Measuring Data Drift

Data drift refers in changes to the information in your project dataset over time. This can happen intentionally as a result of changing the scope of your model (i.e. adding a new class to identify, which requires gathering information in a new environment), but can also happen unintentionally (i.e. as a result of adding a camera to collect images in an environment different from that where your model is operating).

To measure data drift, first create a new project in Roboflow. Then, provide the ID associated with that project as the DRIFT_PROJECT documented above in the Configure Roboflow Collect documentation.

For each frame gathered by Roboflow Collect, there is a 1 in 100 chance that image will be uploaded to your DRIFT_PROJECT.

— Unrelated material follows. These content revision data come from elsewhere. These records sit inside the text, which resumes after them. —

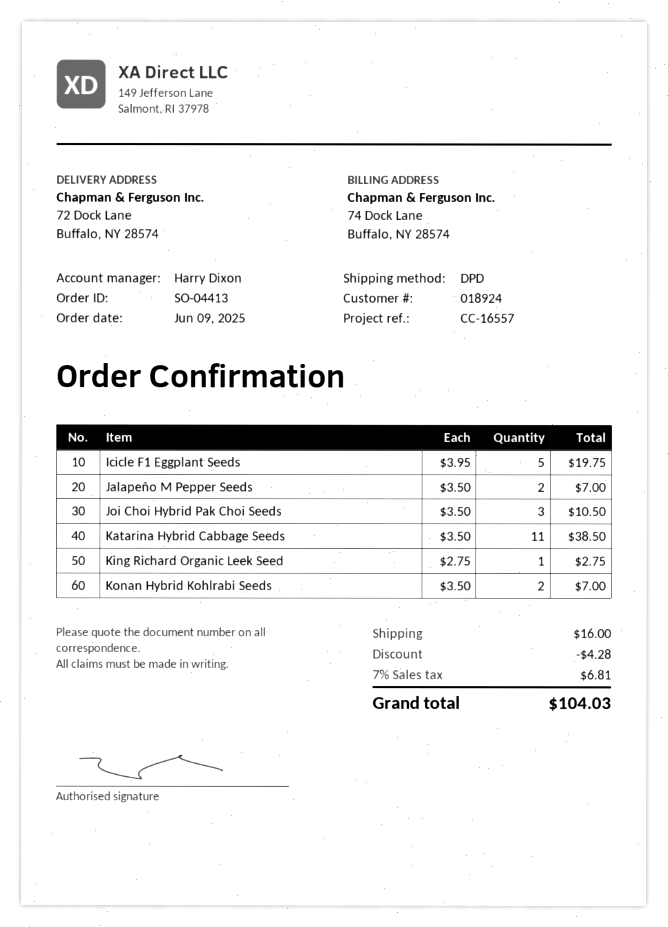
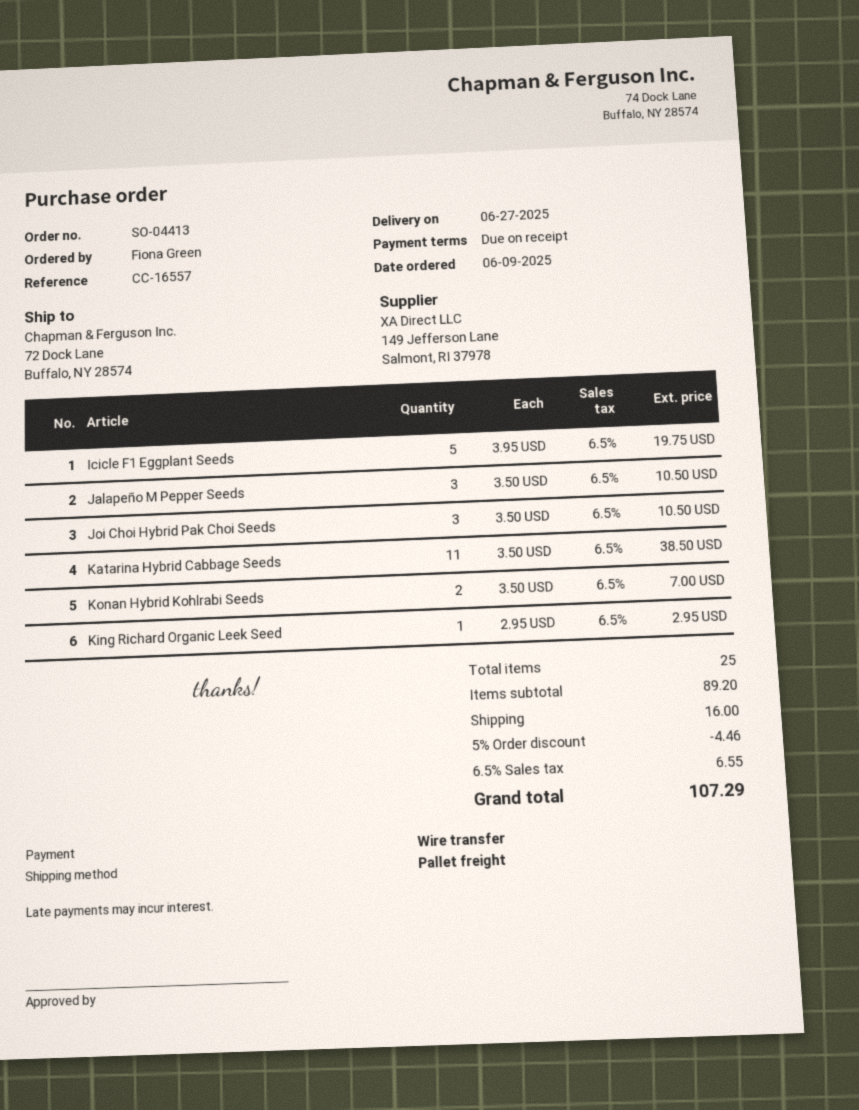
shipping method: DPD -> pallet freight
Jalapeño M Pepper Seeds: 2 x 3.50 = 7.00 -> 3 x 3.50 = 10.50
King Richard Organic Leek Seed: 1 x 2.75 = 2.75 -> 1 x 2.95 = 2.95
discount: 4.28 -> 4.46
tax: 7% = 6.81 -> 6.5% = 6.55
total: 104.03 -> 107.29

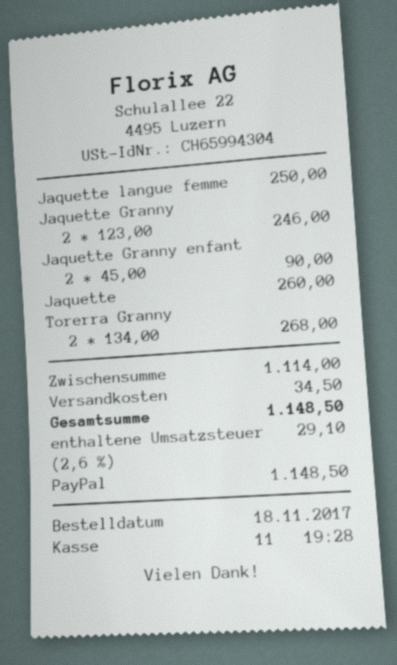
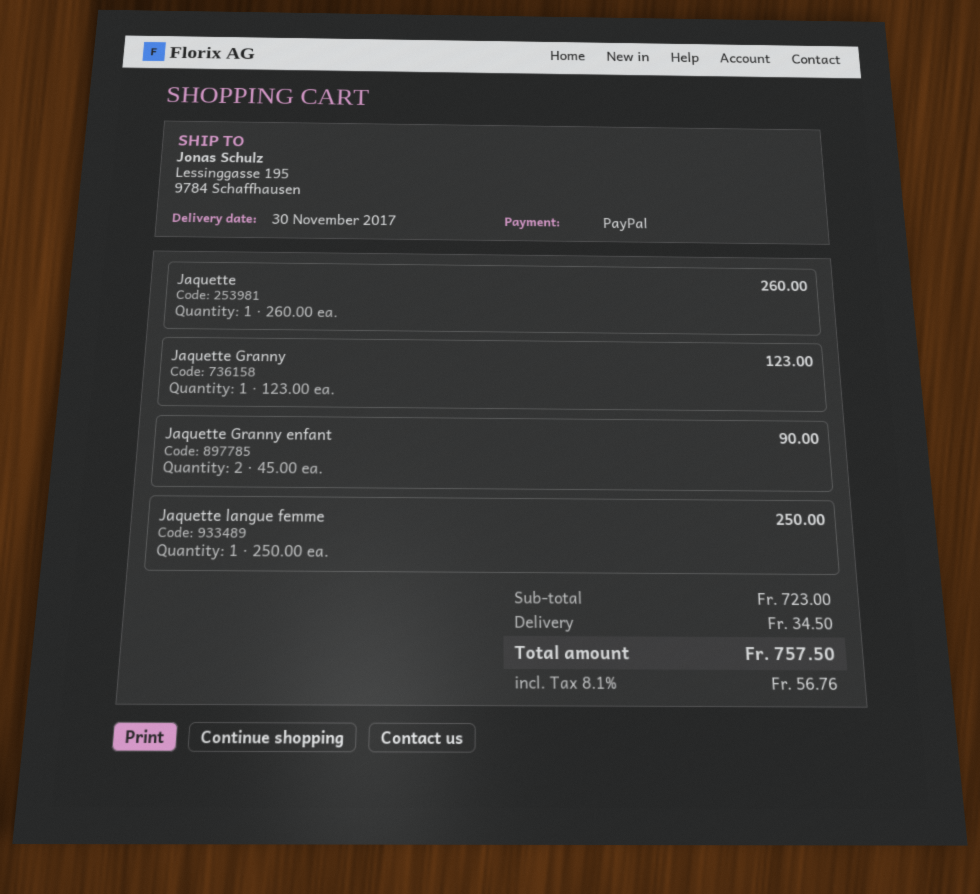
Jaquette Granny: 2 x 123.00 = 246.00 -> 1 x 123.00 = 123.00
Torerra Granny: 2 x 134.00 = 268.00 -> none
subtotal: 1114.00 -> 723.00
tax: 2.6% = 29.10 -> 8.1% = 56.76
total: 1148.50 -> 757.50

The drift.py script measures the difference between the average CLIP vector in your DRIFT_PROJECT versus the average CLIP vector for all images in the validation set of your ROBOFLOW_PROJECT.

After gathering some data from Roboflow Collect, run the drift.py script with these arguments:

python3.9 drift.py --ROBOFLOW_KEY=<key> --ROBOFLOW_WORKSPACE=<workspace> --ROBOFLOW_PROJECT=<project> --DRIFT_PROJECT=<drift-project>

Where ROBOFLOW_PROJECT is the main project in which you are gathering data, and DRIFT_PROJECT is where you are randomly collecting images.

This script will return a table showing data drift for each month for which data is available, as well as an aggregate score showing how similar images are between your ROBOFLOW_PROJECT and the images collected via Roboflow Collect and saved in the DRIFT_PROJECT.